Hello and Happy New Year to all. I don't know about you, but we had a lovely Christmas and New Year, and I've got lots of stuff to tell you about and lots of nice photos too.

As you know, we spent Christmas in the UK with family and friends there, before returning to Riyadh on Dec 28 (Abigail's birthday) to spend New Year's Eve with Embassy friends. Although the modern and well-equipped bungalow that we rented for our UK stay did in fact have wireless broadband internet access, I resisted the urge to blog and instead took another brief blogging break to focus on relaxing and feeling festive; both of which I did very well!

My favourite Christmas present (from Karen) was my new flash unit. Flash photos are not usually very satisfying, as camera-mounted direct flash lighting tends to be very harsh, and you get the familiar problems of bleached out faces and red eyes.

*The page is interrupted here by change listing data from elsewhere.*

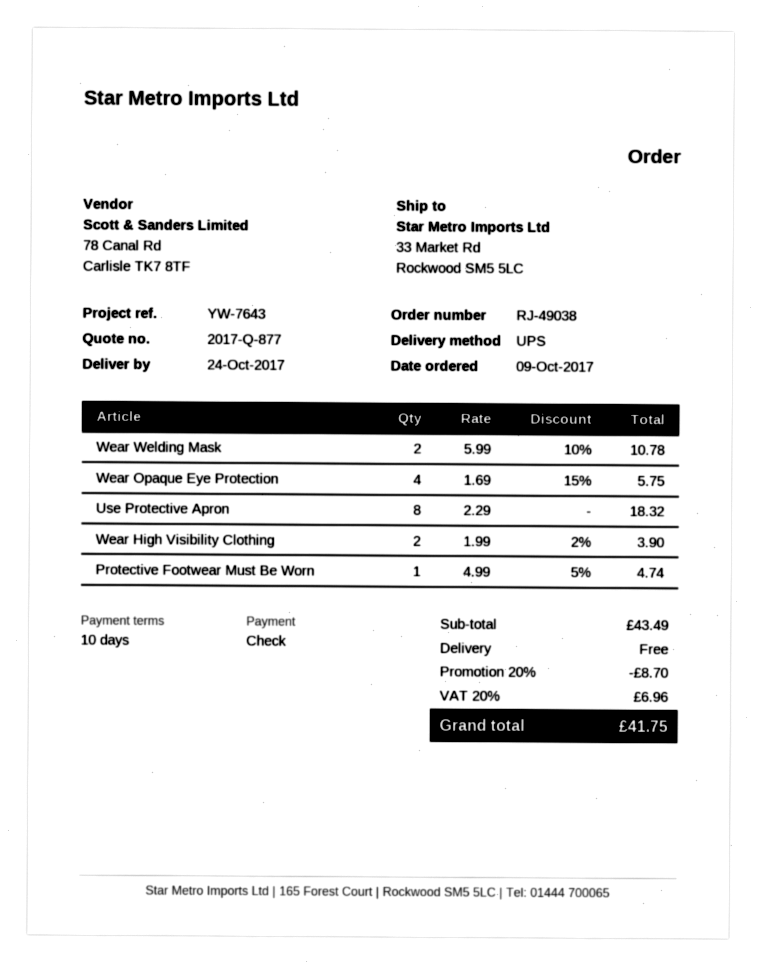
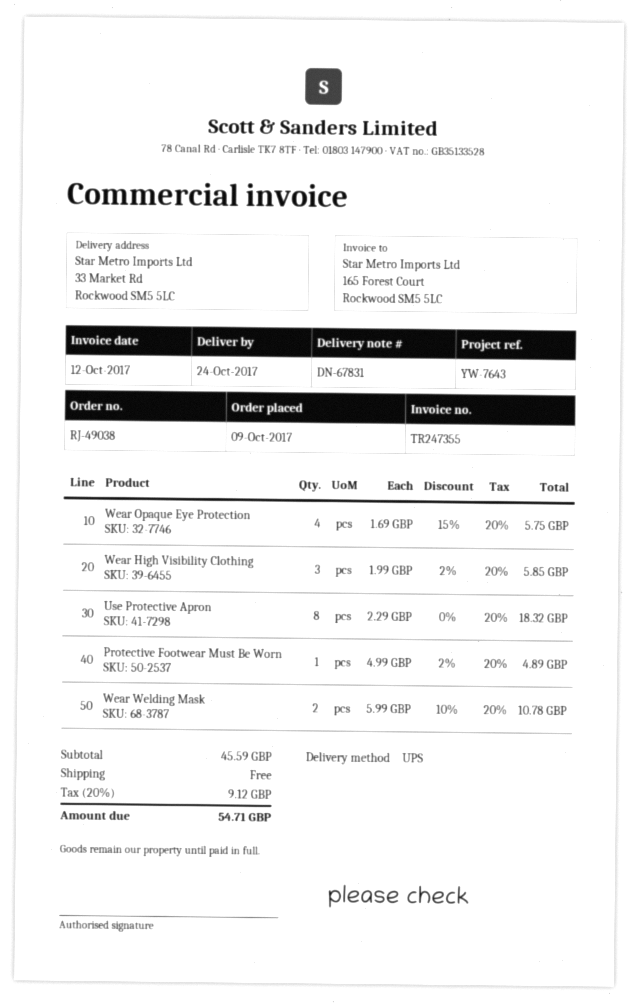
Wear High Visibility Clothing: 2 x 1.99 - 2% = 3.90 -> 3 x 1.99 - 2% = 5.85
Protective Footwear Must Be Worn: 1 x 4.99 - 5% = 4.74 -> 1 x 4.99 - 2% = 4.89
subtotal: 43.49 -> 45.59
discount: 20% = 8.70 -> none
tax: 20% = 6.96 -> 20% = 9.12
total: 41.75 -> 54.71

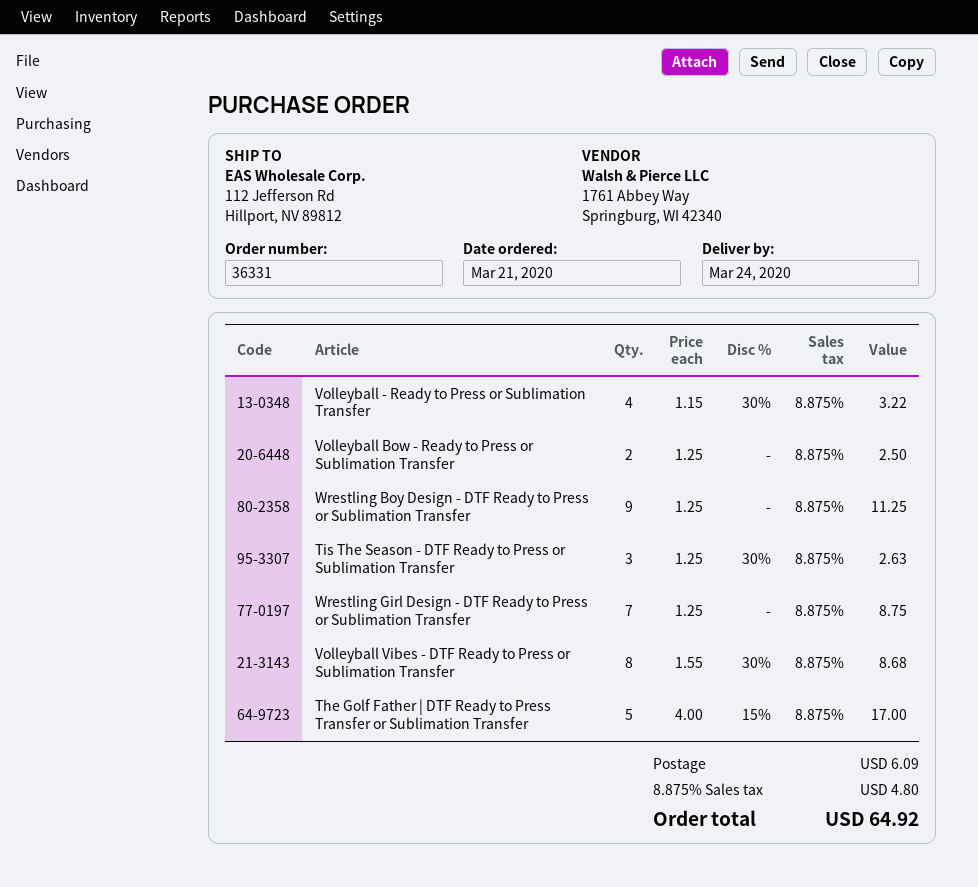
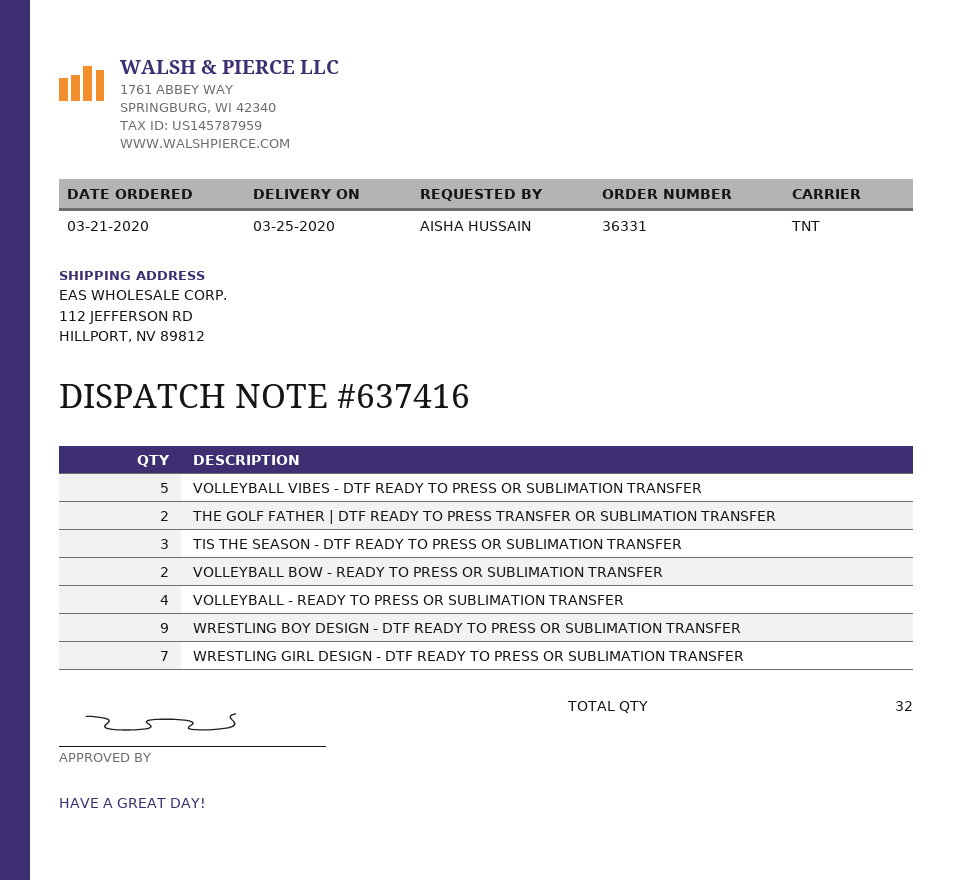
delivery date: 2020-03-24 -> 2020-03-25
Volleyball Vibes - DTF Ready to Press or Sublimation Transfer: 8 -> 5
The Golf Father | DTF Ready to Press Transfer or Sublimation Transfer: 5 -> 2

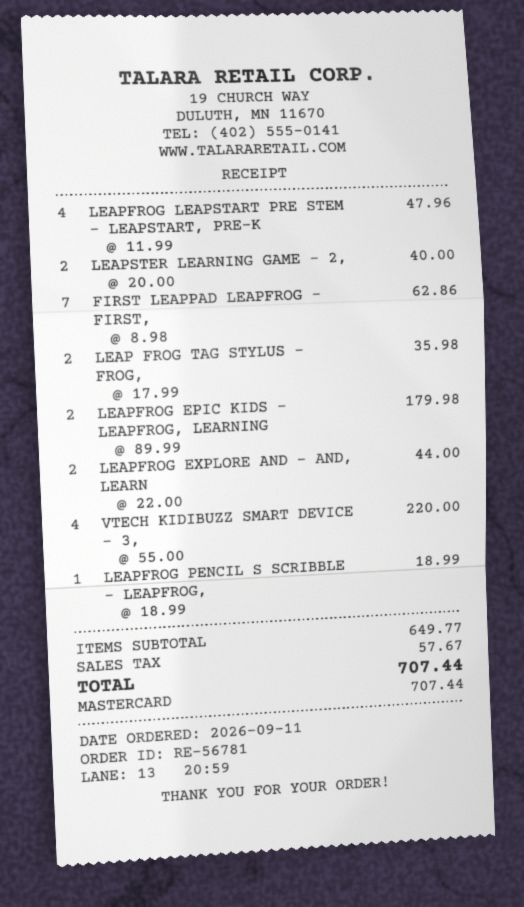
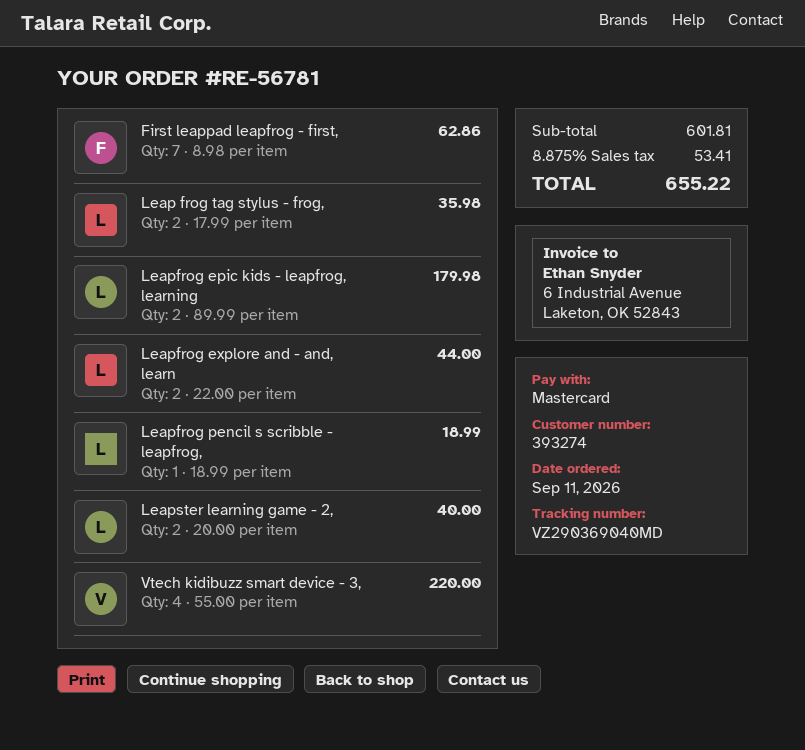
LEAPFROG LEAPSTART PRE STEM - LEAPSTART, PRE-K: 4 x 11.99 = 47.96 -> none
subtotal: 649.77 -> 601.81
tax: 57.67 -> 53.41
total: 707.44 -> 655.22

Not so with my new flash, which is superb and perfectly matched to my camera: read all about it here.

Here are some photos taken on Christmas Day (at my Mother-in-Law's), Boxing Day (at my cousin's), and on Abigail's birthday (at my Sister-in-Law's). They show what a good time we had, and also show off what my new flash unit can do!

Mum & Dad out for the count after their Christmas Turkey.

My niece Isabelle, with two new-found friends

"What should I do Mum: Deal or No Deal??"

Elliot & Abigail with Isabelle & Lucas (he doesn't always wear funny hats; it's a Peter Pan costume).

See? Told you.

Me & Abigail


"Abigail -- don't look now but you're being watched!"

Laura & Karen

Get ready for the bang!

Typical Lucas: no trousers and a dagger in hand!

Isabelle on her first driving lesson.

My two.

Meet Luca, my cousin Ruth's little boy. Does that make him my second cousin or my great nephew or what? He's fourteen months old and this was the first time we had met him. He's so cute!

Lucas in his Sportacus costume (he likes to dress up)

...and here's the real Sportacus: the resemblance is uncanny isn't it?

Karen & Luca hit it off.

My cousin Tamar's son, Josh.

Isabelle with her Mum, Sian.

And finally, my favourite picture from the trip: Abigail & Isabelle together.